Repeat every line of the data exactly, but not the pictures.

■ Web interface edit records:
..............................
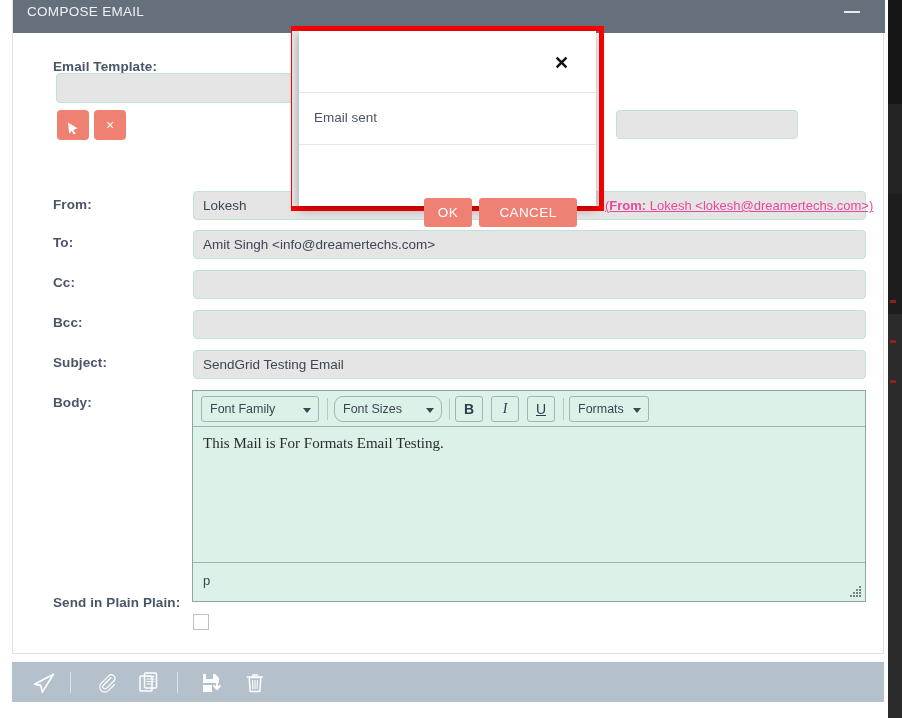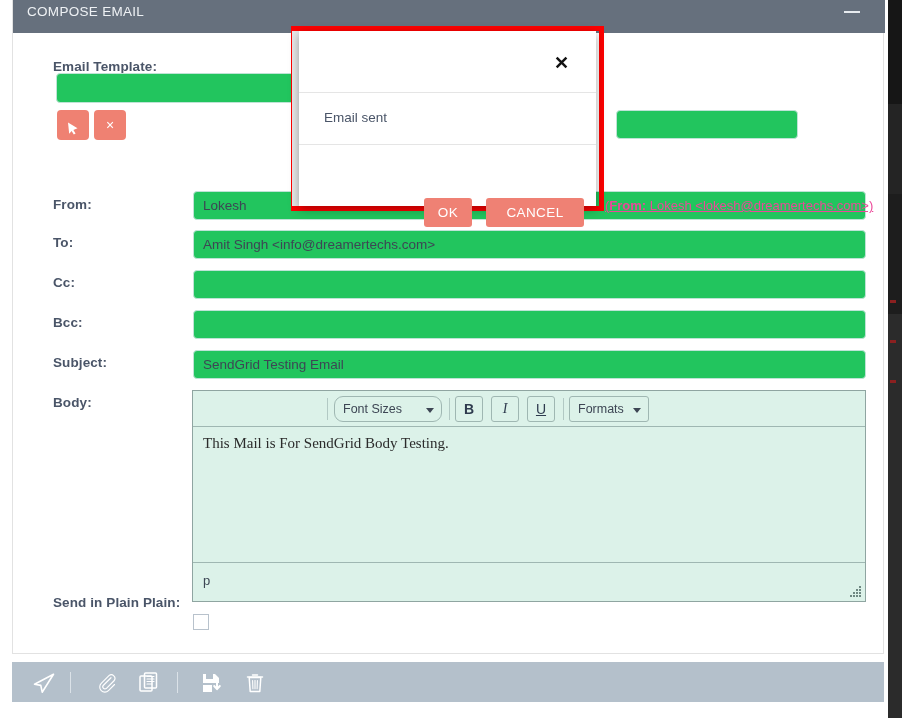"Email sent" #modal-body { padding: 17px 15px 0 25px -> 17px 15px 0 15px }
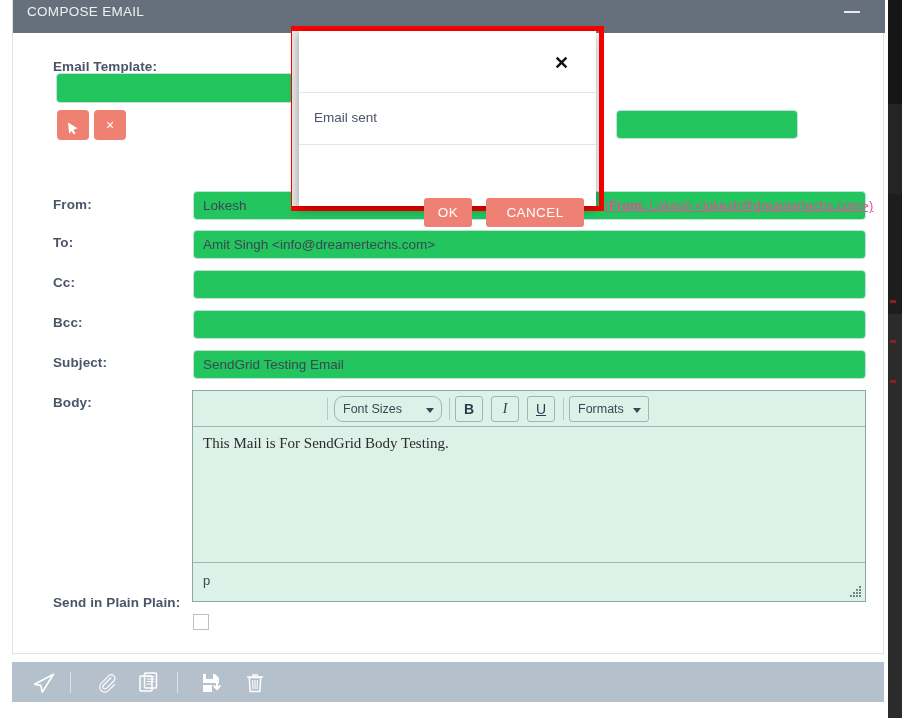"Lokesh" .field { background: #22c55e -> #e5e5e5 }
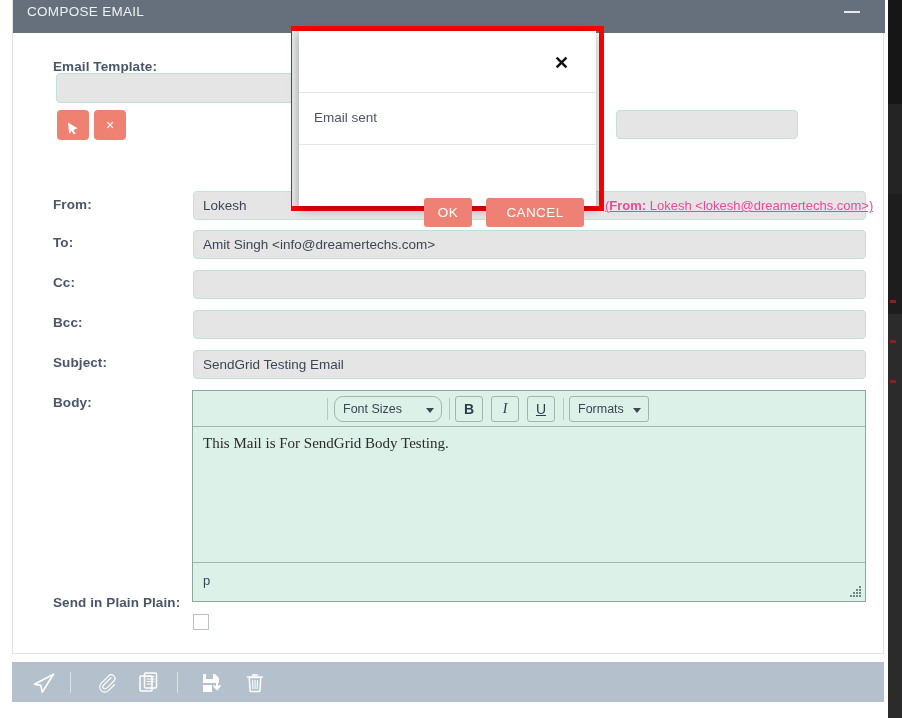"CANCEL" button.modal-btn { left: 187px -> 180px }
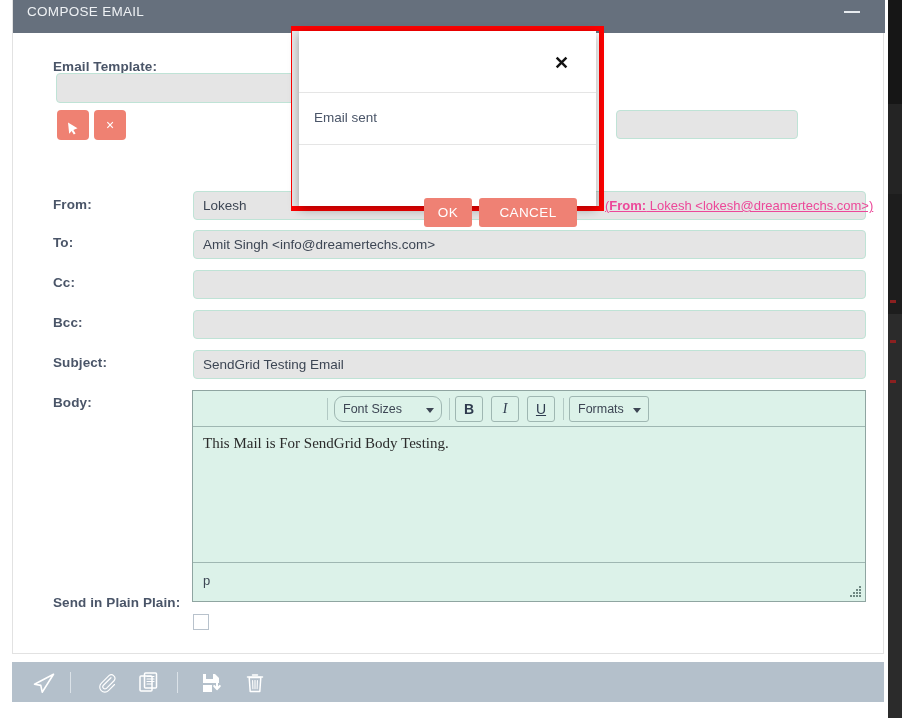"Font Family" div.tb-sel { html: none -> <div> <span>Font Family</span> <span></span> </div> }
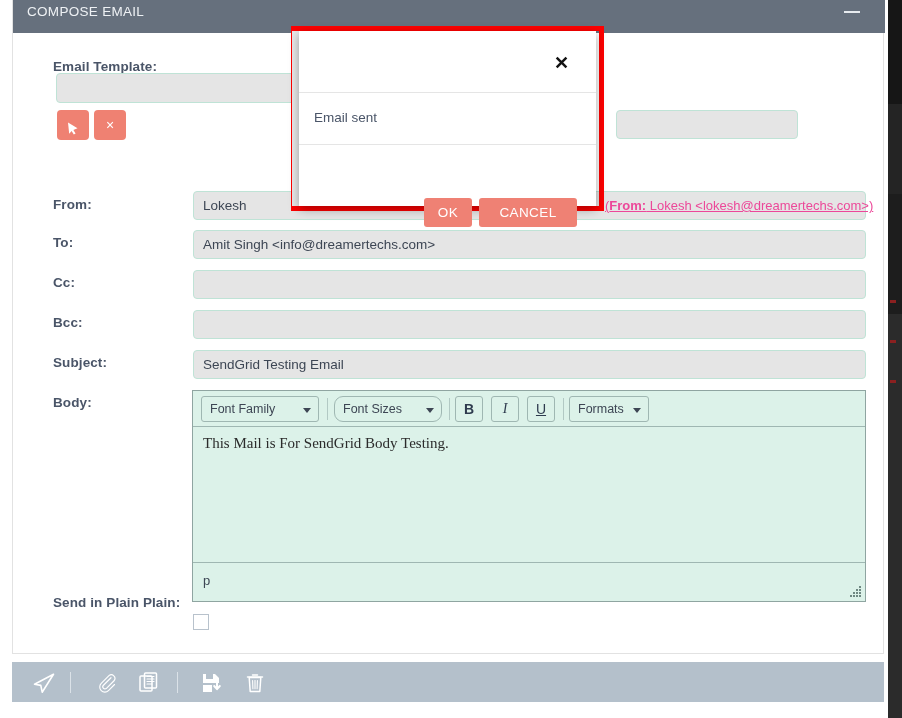"This Mail is For SendGrid" div { text: SendGrid Body -> Formats Email }
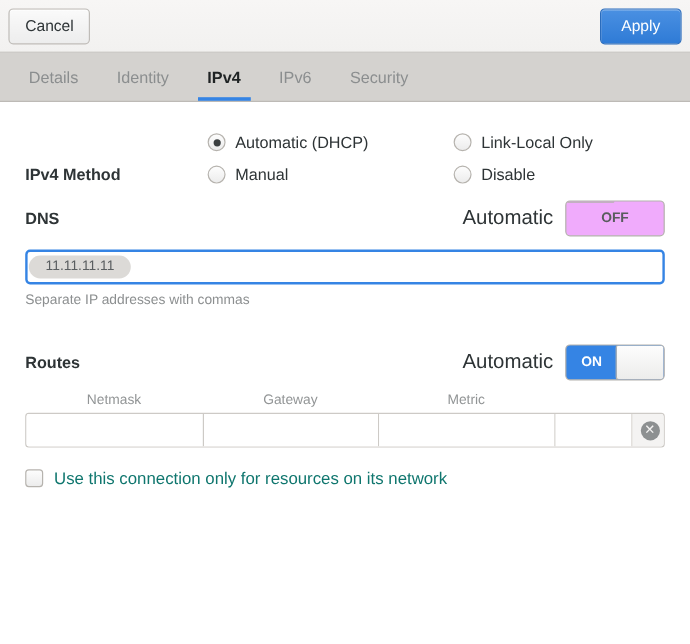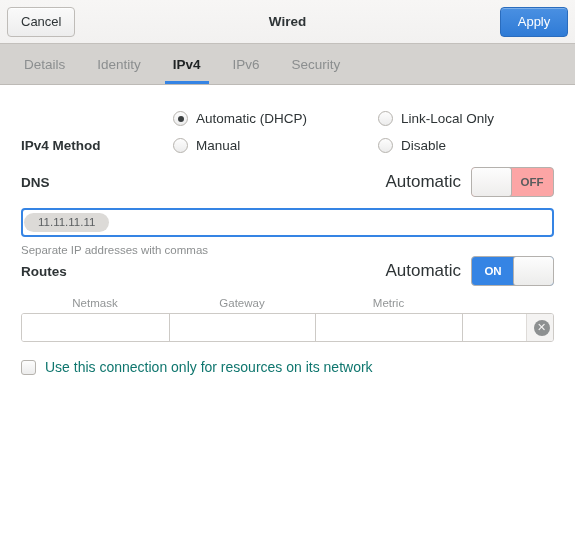"Wired" div.hb-title { html: <div>Wired</div> -> none }
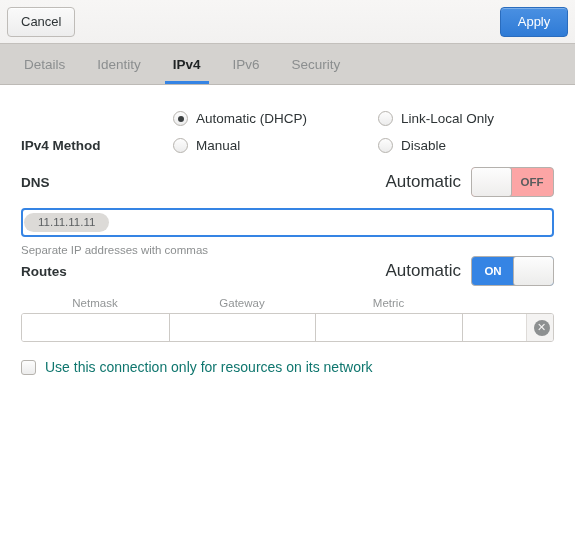"OFF" .switch.off { background: #fca5a5 -> #f0abfc; flex-direction: none -> column }
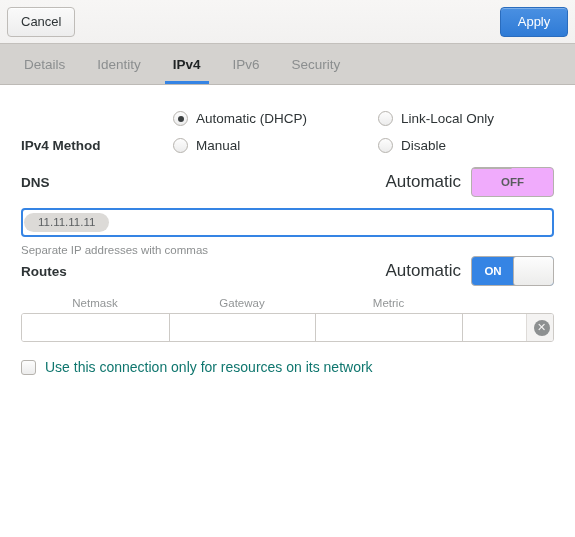"Routes" .routes-section { margin-top: none -> 31px }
..............................
■ RESPONSE AREA:
"Email sent" #modal-body { padding: 17px 15px 0 25px -> 17px 15px 0 15px }
"Lokesh" .field { background: #22c55e -> #e5e5e5 }
"CANCEL" button.modal-btn { left: 187px -> 180px }
"Font Family" div.tb-sel { html: none -> <div> <span>Font Family</span> <span></span> </div> }
"This Mail is For SendGrid" div { text: SendGrid Body -> Formats Email }
"Wired" div.hb-title { html: <div>Wired</div> -> none }
"OFF" .switch.off { background: #fca5a5 -> #f0abfc; flex-direction: none -> column }
"Routes" .routes-section { margin-top: none -> 31px }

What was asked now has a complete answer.